La Turchia, con una nota diffusa dal ministro degli Esteri Mevlüt Çavuşoğlu, lancia un avvertimento agli Stati Uniti: la fine dell’embargo sulla vendita di armi alla Repubblica di Cipro, votata ieri dal Congresso Usa, provocherà una “pericolosa escalation” nella regione. Il testo approvato a Washington, che dovrà essere firmato dal presidente Donald Trump, “non avrà altro risultato che ostacolare gli sforzi per una soluzione sull’isola”, accusa Ankara, evidenziando come “il linguaggio delle minacce e delle sanzioni non dissuaderà mai la Turchia dal compiere con determinazione i passi per garantire la sua sicurezza nazionale”.
Gli Stati Uniti avevano imposto un embargo sull’intera isola nel 1987, con l’obiettivo di prevenire una corsa agli armamenti e favorire invece un accordo pacifico tra la maggioranza greca e la minoranza turca.
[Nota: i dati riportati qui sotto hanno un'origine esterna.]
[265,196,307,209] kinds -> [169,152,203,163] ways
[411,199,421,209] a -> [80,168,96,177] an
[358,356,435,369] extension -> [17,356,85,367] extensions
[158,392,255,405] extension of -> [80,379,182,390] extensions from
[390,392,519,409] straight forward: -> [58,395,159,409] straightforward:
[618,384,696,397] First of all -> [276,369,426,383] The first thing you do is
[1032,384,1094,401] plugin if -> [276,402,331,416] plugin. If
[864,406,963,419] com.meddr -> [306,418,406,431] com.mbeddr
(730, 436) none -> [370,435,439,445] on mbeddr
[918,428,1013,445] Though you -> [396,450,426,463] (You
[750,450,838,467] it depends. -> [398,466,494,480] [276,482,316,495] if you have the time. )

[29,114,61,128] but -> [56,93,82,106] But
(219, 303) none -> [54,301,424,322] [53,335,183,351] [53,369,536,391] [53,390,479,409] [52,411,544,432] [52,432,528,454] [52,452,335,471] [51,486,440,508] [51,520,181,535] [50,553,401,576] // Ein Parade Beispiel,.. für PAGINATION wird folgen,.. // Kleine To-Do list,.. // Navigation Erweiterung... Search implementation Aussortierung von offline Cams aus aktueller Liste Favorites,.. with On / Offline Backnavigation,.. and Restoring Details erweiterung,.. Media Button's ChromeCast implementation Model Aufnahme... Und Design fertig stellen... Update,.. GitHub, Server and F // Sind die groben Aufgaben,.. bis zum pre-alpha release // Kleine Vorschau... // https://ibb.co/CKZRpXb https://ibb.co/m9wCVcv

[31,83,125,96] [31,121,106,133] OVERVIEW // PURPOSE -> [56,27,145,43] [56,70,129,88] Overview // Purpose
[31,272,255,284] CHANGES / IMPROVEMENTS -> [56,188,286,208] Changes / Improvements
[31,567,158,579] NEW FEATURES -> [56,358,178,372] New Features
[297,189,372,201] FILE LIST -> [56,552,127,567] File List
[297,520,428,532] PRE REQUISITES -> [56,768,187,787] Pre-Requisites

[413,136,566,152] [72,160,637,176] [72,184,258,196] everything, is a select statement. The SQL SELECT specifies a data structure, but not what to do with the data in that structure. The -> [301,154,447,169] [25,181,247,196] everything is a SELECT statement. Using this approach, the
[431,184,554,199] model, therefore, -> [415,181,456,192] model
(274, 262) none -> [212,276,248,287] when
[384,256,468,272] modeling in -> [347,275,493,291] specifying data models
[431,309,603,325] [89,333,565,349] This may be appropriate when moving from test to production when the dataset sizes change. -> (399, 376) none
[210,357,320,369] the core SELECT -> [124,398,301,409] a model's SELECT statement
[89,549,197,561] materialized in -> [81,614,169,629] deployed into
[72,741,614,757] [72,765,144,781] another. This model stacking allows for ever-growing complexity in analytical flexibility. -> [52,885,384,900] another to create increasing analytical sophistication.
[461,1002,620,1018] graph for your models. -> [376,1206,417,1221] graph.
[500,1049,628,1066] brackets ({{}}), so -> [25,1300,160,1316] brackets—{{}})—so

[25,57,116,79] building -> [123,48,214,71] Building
I critici sostengono che il passo sia stato controproducente costringendo Cipro a cercare altri partner, mentre la Turchia, membro della Nato, ha stazionato le forze nel nord di Cipro dalla sua invasione nel 1974, mantenendo ancora oggi, nella parte settentrionale dell’isola, oltre 30mila soldati e diverse basi militari.
La tensione con gli Usa prosegue anche per la minaccia di sanzioni che Washington ha indirizzato ad Ankara, cui è seguita la piccata replica turca: “Se serve, possiamo chiudere una o entrambe” le basi militari gestite dagli Usa in Turchia (Incirlik e Kurecik), ha dichiarato il presidente Recep Tayyip Erdogan, parlando con i giornalisti a margine del Forum mondiale sui rifugiati a Ginevra. “Sappiamo bene quando agire con moderazione e quando essere determinati”, ha tuonato il “Sultano”.